--- Data ---
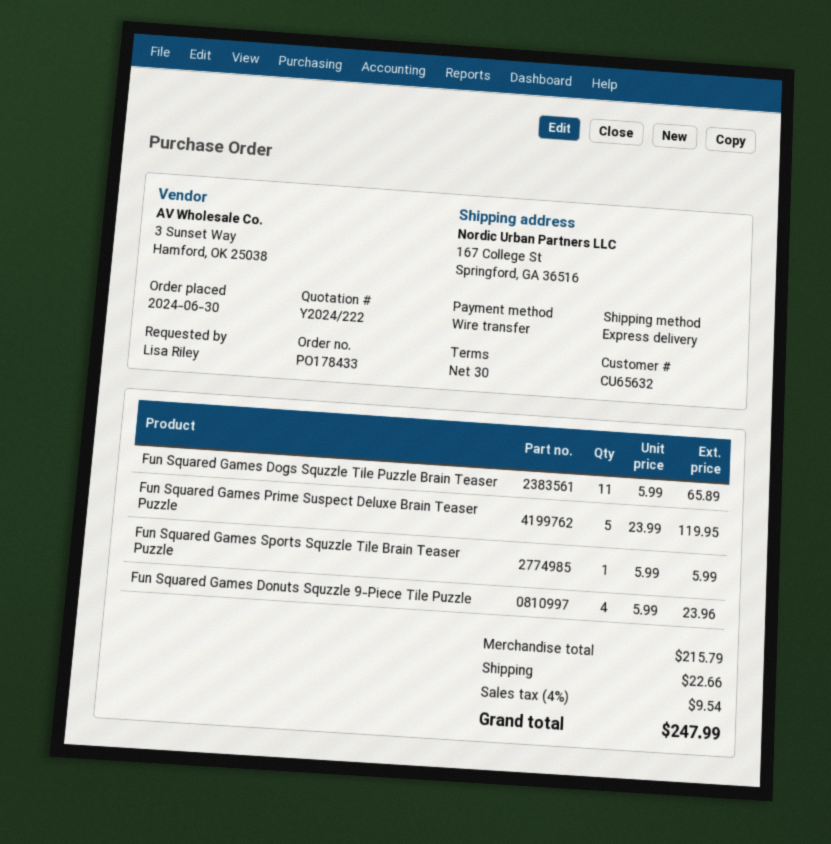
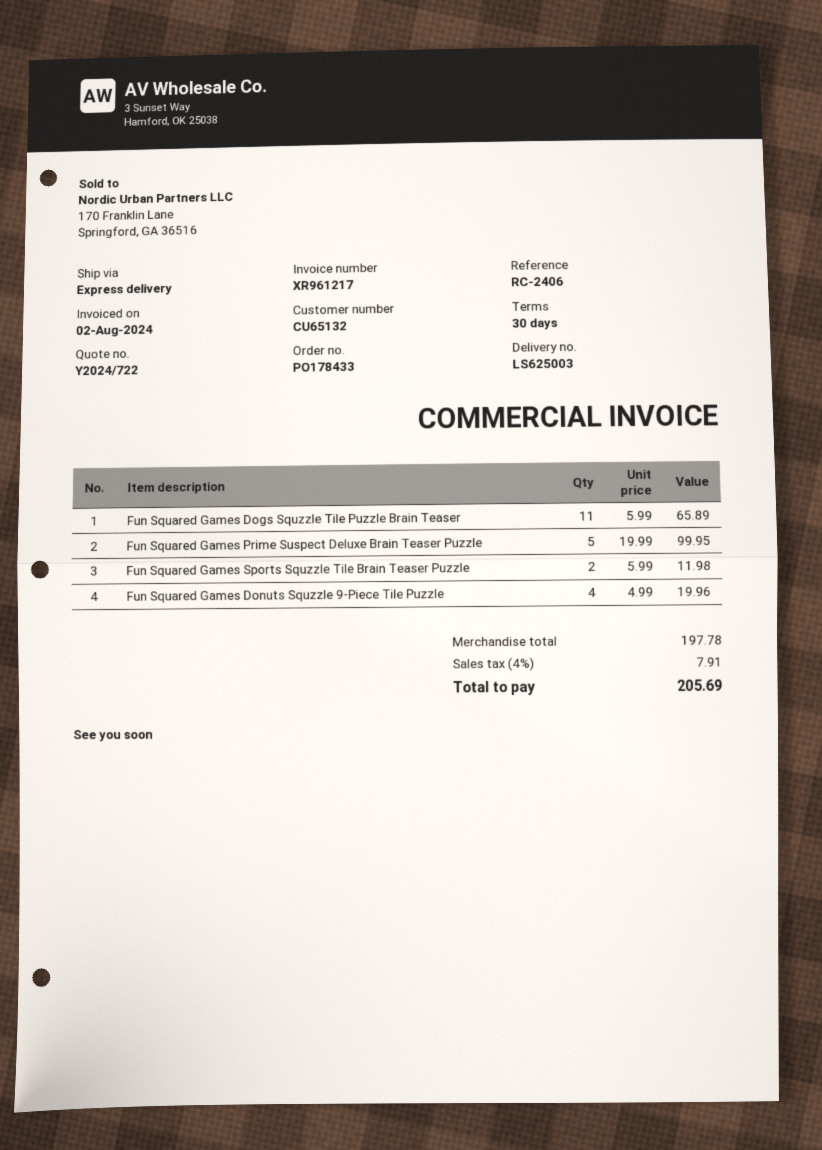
quote number: Y2024/222 -> Y2024/722
customer number: CU65632 -> CU65132
Fun Squared Games Prime Suspect Deluxe Brain Teaser Puzzle: 5 x 23.99 = 119.95 -> 5 x 19.99 = 99.95
Fun Squared Games Sports Squzzle Tile Brain Teaser Puzzle: 1 x 5.99 = 5.99 -> 2 x 5.99 = 11.98
Fun Squared Games Donuts Squzzle 9-Piece Tile Puzzle: 4 x 5.99 = 23.96 -> 4 x 4.99 = 19.96
subtotal: 215.79 -> 197.78
shipping: 22.66 -> none
tax: 4% = 9.54 -> 4% = 7.91
total: 247.99 -> 205.69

--- Required work ---
Look above for the line containing "subtotal: 215.79 -> 197.78". From there to the final line of the entries, repeat every line exactly.

--- Task result ---
subtotal: 215.79 -> 197.78
shipping: 22.66 -> none
tax: 4% = 9.54 -> 4% = 7.91
total: 247.99 -> 205.69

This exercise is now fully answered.